3.  Award of Attorney Fees

At the hearing before the compensation judge, the employer sought an order directing the insurer pay its attorney fees due to a conflict of interest.  The compensation judge denied the request finding no conflict of interest was created by the settlement.  The employer appeals the denial of attorney fees and contends there was a direct conflict of interest between the insurer and the insured with respect to the employer’s wage reimbursement claim, citing United States Fidelity & Guarantee Co. v. Lewis A. Roser Co., Inc., 585 F.2d 932 (8th Cir. 1987).  The appellant contends the insurer must bear the expense of providing independent counsel to its insured.

In Pine Island Farmers v. Erstad & Riemer, 649 N.W.2d 444 (Minn. 2002), the Supreme Court held “that in an insurance defense scenario, defense counsel has an attorney-client relationship with the insured.”  Thus, the court acknowledged, when the interests of the insurer differ from those of the insured, defense counsel may find itself in “an exceedingly awkward position.”  But, as is apparent from a reading of Pine Island, whether there existed a conflict of interest and whether the insurer was obligated to provide separate counsel for the insured, are not issues arising under the workers’ compensation laws of this state.  Accordingly, this court lacks jurisdiction to resolve those issues.  See Minn. Stat. § 175 A.01, subd. 5.



[1] See, generally, Minnesota Workers’ Compensation Deskbook § 14.1.

[2] Minn. Stat. § 176.191, subd. 3, provided, in part:

Insurer payment.  If a dispute exists as to whether an employee’s injury is compensable under this chapter and the employee is otherwise covered by an insurer pursuant to chapters 62A, 62C and 62D, that insurer shall pay any medical costs incurred by the employee for the injury up to the limits of the applicable coverage and shall make any disability payments otherwise payable by that insurer in the absence of or in addition to workers’ compensation liability.  If the injury is subsequently determined to be compensable pursuant to this chapter, the workers’ compensation insurer shall be ordered to reimburse the insurer that made the payments for all payments made under this subdivision by the insurer, including interest at a rate of 12 percent a year.
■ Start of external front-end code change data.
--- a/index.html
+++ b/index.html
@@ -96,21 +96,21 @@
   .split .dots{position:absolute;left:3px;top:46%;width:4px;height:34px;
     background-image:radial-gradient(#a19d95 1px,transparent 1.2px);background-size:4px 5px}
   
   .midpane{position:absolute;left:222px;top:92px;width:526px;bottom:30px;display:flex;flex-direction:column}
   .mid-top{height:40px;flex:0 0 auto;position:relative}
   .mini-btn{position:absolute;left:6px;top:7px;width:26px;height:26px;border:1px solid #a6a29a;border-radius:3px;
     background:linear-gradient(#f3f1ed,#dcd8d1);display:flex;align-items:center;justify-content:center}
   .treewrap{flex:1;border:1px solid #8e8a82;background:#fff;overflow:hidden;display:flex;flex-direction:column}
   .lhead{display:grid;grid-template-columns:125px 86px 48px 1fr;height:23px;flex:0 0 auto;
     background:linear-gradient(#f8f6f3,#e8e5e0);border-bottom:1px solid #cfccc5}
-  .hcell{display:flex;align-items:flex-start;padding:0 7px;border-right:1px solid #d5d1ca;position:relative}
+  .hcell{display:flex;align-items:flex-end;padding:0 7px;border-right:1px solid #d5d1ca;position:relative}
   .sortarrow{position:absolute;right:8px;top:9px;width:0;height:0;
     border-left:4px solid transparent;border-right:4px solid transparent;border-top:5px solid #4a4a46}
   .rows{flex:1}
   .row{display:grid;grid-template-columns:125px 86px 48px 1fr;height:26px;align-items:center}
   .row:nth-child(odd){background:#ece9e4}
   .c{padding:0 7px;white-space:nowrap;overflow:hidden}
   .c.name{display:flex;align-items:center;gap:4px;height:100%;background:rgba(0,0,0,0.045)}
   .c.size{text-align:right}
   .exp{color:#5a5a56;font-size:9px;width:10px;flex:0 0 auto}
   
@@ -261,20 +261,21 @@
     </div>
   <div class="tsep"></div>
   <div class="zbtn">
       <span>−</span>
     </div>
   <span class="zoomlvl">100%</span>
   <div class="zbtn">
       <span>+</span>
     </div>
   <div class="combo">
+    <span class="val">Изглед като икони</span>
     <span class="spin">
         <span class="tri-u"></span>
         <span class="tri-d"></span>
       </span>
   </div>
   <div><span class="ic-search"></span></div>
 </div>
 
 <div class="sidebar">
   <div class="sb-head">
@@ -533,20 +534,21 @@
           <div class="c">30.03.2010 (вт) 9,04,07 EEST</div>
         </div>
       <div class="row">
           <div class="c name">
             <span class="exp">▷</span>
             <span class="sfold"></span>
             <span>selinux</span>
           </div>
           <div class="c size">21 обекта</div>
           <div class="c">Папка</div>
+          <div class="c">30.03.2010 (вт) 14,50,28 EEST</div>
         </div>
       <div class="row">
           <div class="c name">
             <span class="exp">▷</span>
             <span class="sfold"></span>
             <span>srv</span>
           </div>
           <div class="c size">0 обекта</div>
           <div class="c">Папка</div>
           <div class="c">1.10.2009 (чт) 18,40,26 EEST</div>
This statute was amended effective June 4, 2005.  Chapter 62A governs policies of accident and health insurance which are defined as policies that “insure against loss or damage by the sickness, bodily injury or death by accident of the assured or dependents, or those for whom the assured has assumed a portion of the liability for the loss or damage, including liability for payment of medical care costs or provision of medical care.”  Minn. Stats. § 60.06, subd. 1(5)(a), 62A.01, subd. 1.  Minn. Stat. § 62A.23, governs group disability income coverage.  Chapters 62C and 62D are not relevant to this proceeding.

[3] As a named party to the proceeding, it was not necessary for the employer to intervene in order to claim reimbursement.  Immerman v. Independent Sch. Dist. #625, 51 W.C.D. 31 (W.C.C.A. 1994).

[4] We take no position on whether such a contract need be in writing or may be oral.